From: jing zhang <zj.barak@gmail.com>
Subject: Re: [PATCH] ext4: memory leakage in ext4_discard_preallocations
Date: Sat, 20 Mar 2010 22:05:13 +0800
Message-ID: <ac8f92701003200705u2bb6b65p4adce7b79f250705@mail.gmail.com>
References: <ac8f92701003180539h7228040bm82a0c69d678ec93b@mail.gmail.com>
	 <20100318174629.GK8256@thunk.org>
	 <ac8f92701003190717u19334b4ei58e4829e4651db22@mail.gmail.com>
	 <67790F0F-9921-4A98-8DC6-DA1C00CE6CA9@sun.com>
Mime-Version: 1.0
Content-Type: text/plain; charset=ISO-8859-1
Cc: tytso@mit.edu, linux-ext4 <linux-ext4@vger.kernel.org>,
	Dave Kleikamp <shaggy@linux.vnet.ibm.com>
To: Andreas Dilger <adilger@sun.com>
In-Reply-To: <67790F0F-9921-4A98-8DC6-DA1C00CE6CA9@sun.com>
Sender: linux-ext4-owner@vger.kernel.org

2010/3/20, Andreas Dilger <adilger@sun.com>:
> On 2010-03-19, at 08:17, jing zhang wrote:
>>>> 		ext4_get_group_no_and_offset(sb, pa->pa_pstart, &group, NULL);
>>>> @@ -3811,6 +3813,12 @@ repeat:
>>>> 		list_del(&pa->u.pa_tmp_list);
>>>> 		call_rcu(&(pa)->u.pa_rcu, ext4_mb_pa_callback);
>>>> 	}
>>>> +	if (! list_empty(&list)) {
>>>> +		if (occurs++ < 2)
>>>> +			goto best_efforts;
>>>> +		else
>>>> +			BUG();
>>>> +	}
>>>> 	if (ac)
>>>> 		kmem_cache_free(ext4_ac_cachep, ac);
>>>> }
>>>
>>> Hmm, I'm not sure that BUG() is appropriate here.  If there is an
>>> I/O error reading the block bitmap, #1, retrying isn't going to help,
>>> and #2, bringing down the entire system just because of an I/O error
>>> in reading the block bitmap doesn't seem right.
>>
>> But disk hardware error is not rare,
>
> Exactly, which is the reason why it should not cause the system to
> hang.  The filesystem should handle such errors gracefully if this is
> possible, return an error to the application, and/or marking the
> filesystem in error so that it will be checked on next boot, or similar.
>
>>> Right now, if there is a problem, we just end up leaving the
>>> preallocated list on the inode.  Does that cause problems later on
>>> down the line which you have observed?
>>>
>>> 					- Ted
>>
>> and is there still chance to call the
>>       call_rcu(&(pa)->u.pa_rcu, ext4_mb_pa_callback);
>> function again later on? (I am not sure yet the chance does exist.)
>>
>> If no chance, how about the kmem_cache subsystem then?
>> After reboot, the file system is still reliable, or just with a few
>> lost blocks?
>>
>> Thus it is necessary, at least for me, to make sure whether the
>> chance exists.
>>                                      - zj
>> --
>> To unsubscribe from this list: send the line "unsubscribe linux-
>> ext4" in
>> the body of a message to majordomo@vger.kernel.org
>> More majordomo info at  http://vger.kernel.org/majordomo-info.html
>
>
> Cheers, Andreas
> --
> Andreas Dilger
> Sr.

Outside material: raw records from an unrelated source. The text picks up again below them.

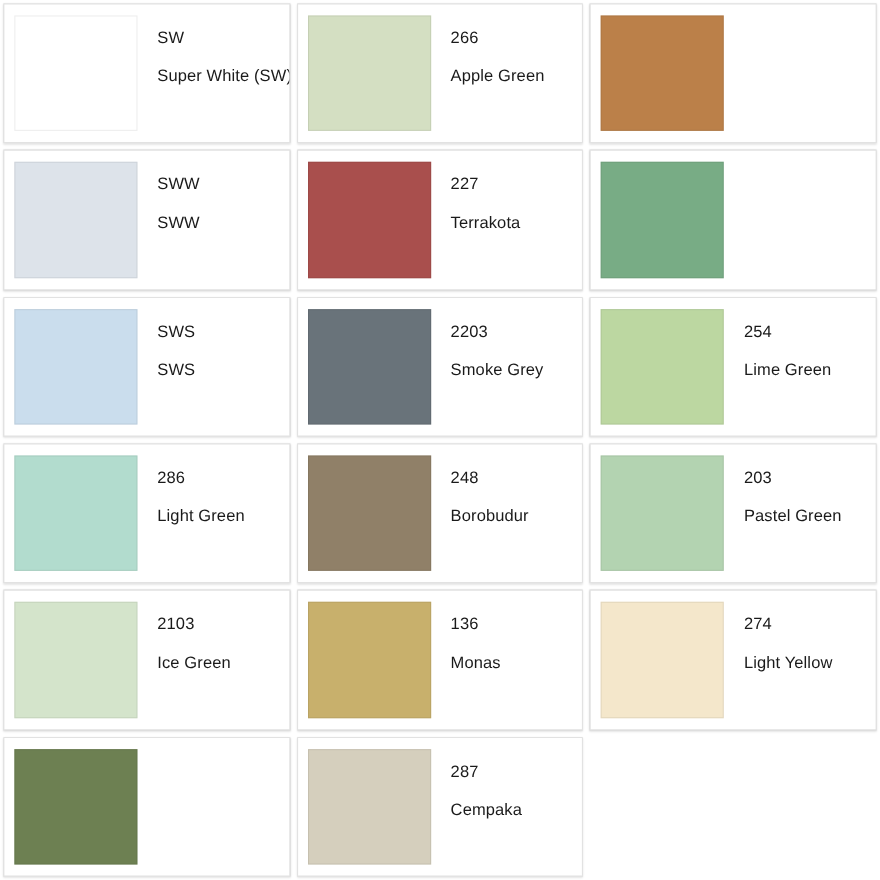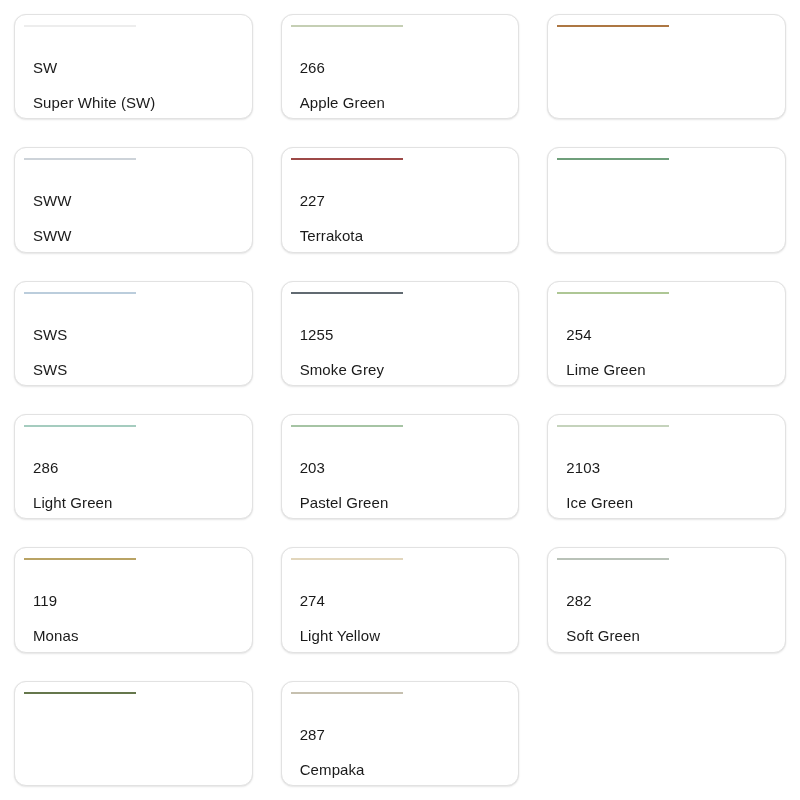--- a/index.html
+++ b/index.html
@@ -24,16 +24,15 @@
 
   .swatch-card {
     position: relative;
-    margin: 14px;
+    margin: 3px;
     background: #ffffff;
     border: 1px solid #e2e2e2;
-    border-radius: 12px;
+    border-radius: 1px;
     box-shadow: 0 1px 2px rgba(0,0,0,0.10), 0 0 1px rgba(0,0,0,0.06);
     box-sizing: border-box;
     display: flex;
     align-items: stretch;
     overflow: hidden;
-    flex-direction: column;
   }
 
   .swatch-color {

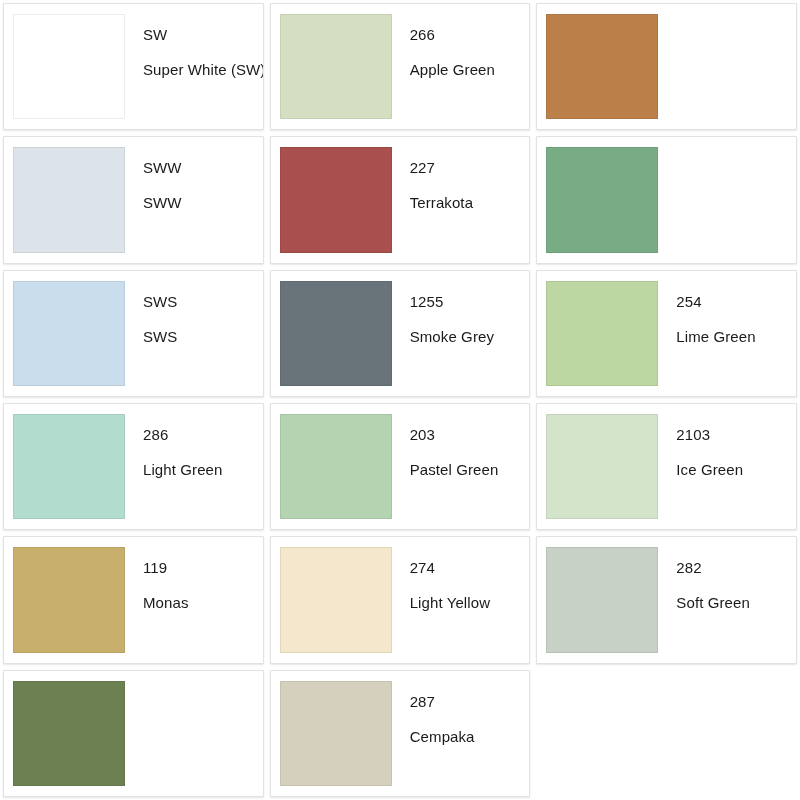--- a/index.html
+++ b/index.html
@@ -117,7 +117,7 @@
     <div class="swatch-card">
       <div class="swatch-color" style="background-color: rgb(105, 115, 122);"></div>
       <div class="swatch-info">
-        <div class="swatch-code">1255</div>
+        <div class="swatch-code">2203</div>
         <div class="swatch-name">Smoke Grey</div>
       </div>
     </div>

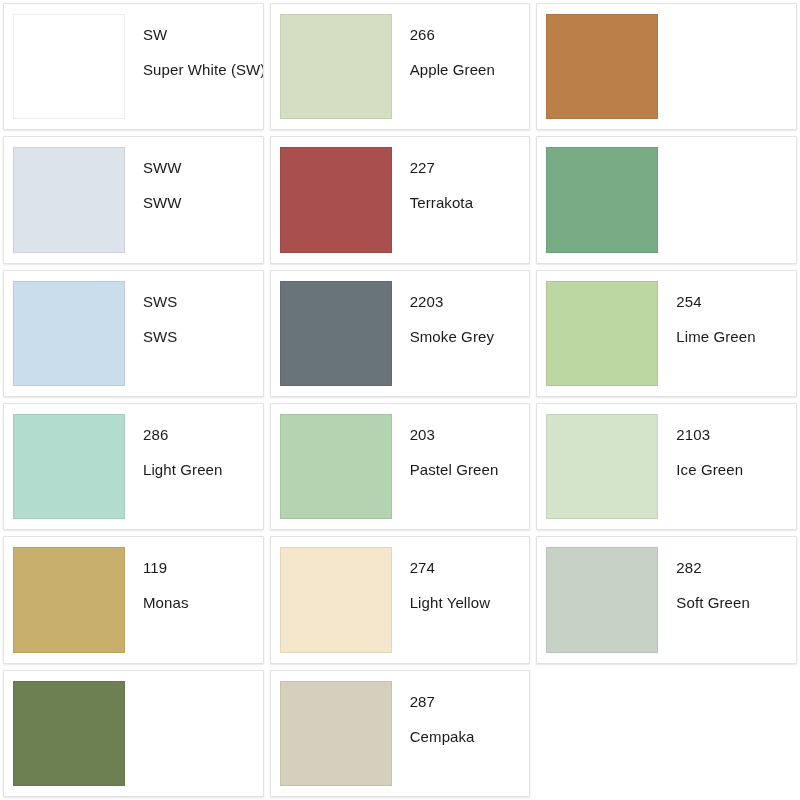--- a/index.html
+++ b/index.html
@@ -136,6 +136,13 @@
       </div>
     </div>
     <div class="swatch-card">
+      <div class="swatch-color" style="background-color: rgb(144, 128, 104);"></div>
+      <div class="swatch-info">
+        <div class="swatch-code">248</div>
+        <div class="swatch-name">Borobudur</div>
+      </div>
+    </div>
+    <div class="swatch-card">
       <div class="swatch-color" style="background-color: rgb(179, 211, 177);"></div>
       <div class="swatch-info">
         <div class="swatch-code">203</div>

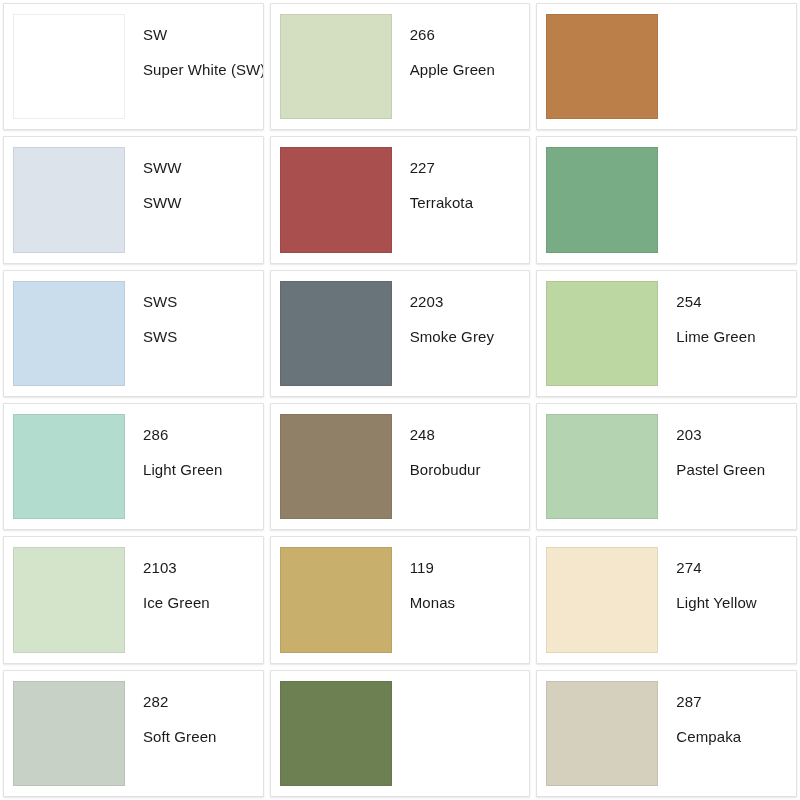--- a/index.html
+++ b/index.html
@@ -159,7 +159,7 @@
     <div class="swatch-card">
       <div class="swatch-color" style="background-color: rgb(200, 176, 108);"></div>
       <div class="swatch-info">
-        <div class="swatch-code">119</div>
+        <div class="swatch-code">136</div>
         <div class="swatch-name">Monas</div>
       </div>
     </div>

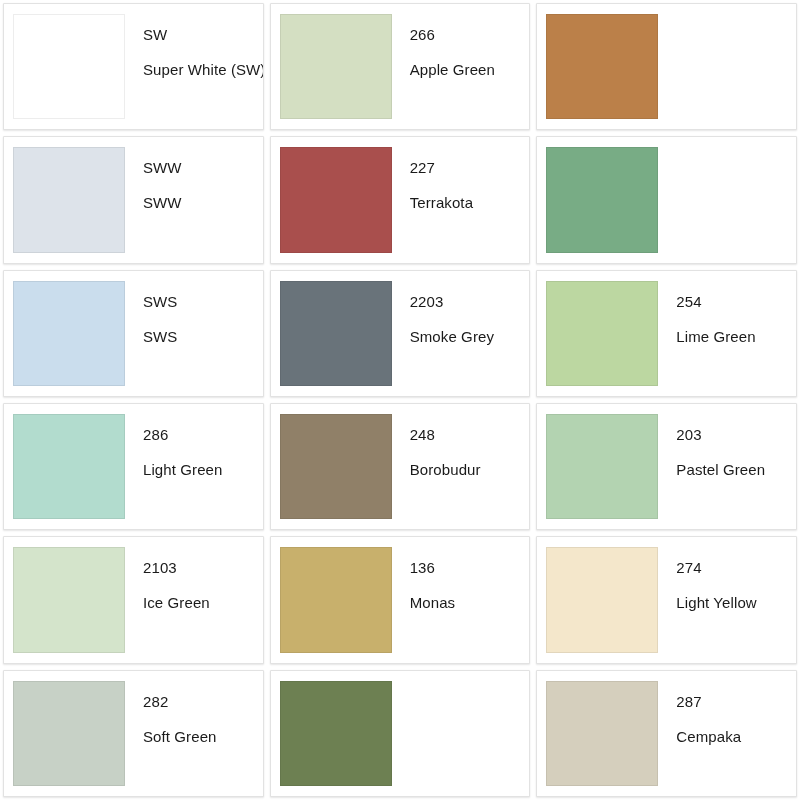--- a/index.html
+++ b/index.html
@@ -171,13 +171,6 @@
       </div>
     </div>
     <div class="swatch-card">
-      <div class="swatch-color" style="background-color: rgb(199, 209, 198);"></div>
-      <div class="swatch-info">
-        <div class="swatch-code">282</div>
-        <div class="swatch-name">Soft Green</div>
-      </div>
-    </div>
-    <div class="swatch-card">
       <div class="swatch-color" style="background-color: rgb(109, 128, 82);"></div>
     </div>
     <div class="swatch-card">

Staff Engineer, Lustre Group
> Sun Microsystems of Canada, Inc.

Evening,

Thanks Andreas and Ted for your good explanations to deal error in
gentle way, and I got it that the chance may exist since the pa is not
deleted from its group_list yet.

And it also seems that there is work deserved.
       - zj

---

--- linux-2.6.32/fs/ext4/mballoc.c	2009-12-03 11:51:22.000000000 +0800
+++ fs/mballoc.c	2010-03-20 21:40:04.000000000 +0800
@@ -3788,14 +3788,14 @@ repeat:
 		err = ext4_mb_load_buddy(sb, group, &e4b);
 		if (err) {
 			ext4_error(sb, __func__, "Error in loading buddy "
-					"information for %u", group);
+			"information for group %u inode %lu", group, inode->i_ino);
 			continue;
 		}

 		bitmap_bh = ext4_read_block_bitmap(sb, group);
 		if (bitmap_bh == NULL) {
 			ext4_error(sb, __func__, "Error in reading block "
-					"bitmap for %u", group);
+			"bitmap for group %u inode %lu", group, inode->i_ino);
 			ext4_mb_release_desc(&e4b);
 			continue;
 		}
@@ -3811,6 +3811,14 @@ repeat:
 		list_del(&pa->u.pa_tmp_list);
 		call_rcu(&(pa)->u.pa_rcu, ext4_mb_pa_callback);
 	}
+	if (! list_empty(&list)) {
+		/*
+		 * we have to do something for the check in
+		 * the function, ext4_mb_discard_group_preallocations()
+		 */
+		list_for_each_entry(pa, &list, u.pa_tmp_list)
+			pa->pa_deleted = 0;
+	}
 	if (ac)
 		kmem_cache_free(ext4_ac_cachep, ac);
 }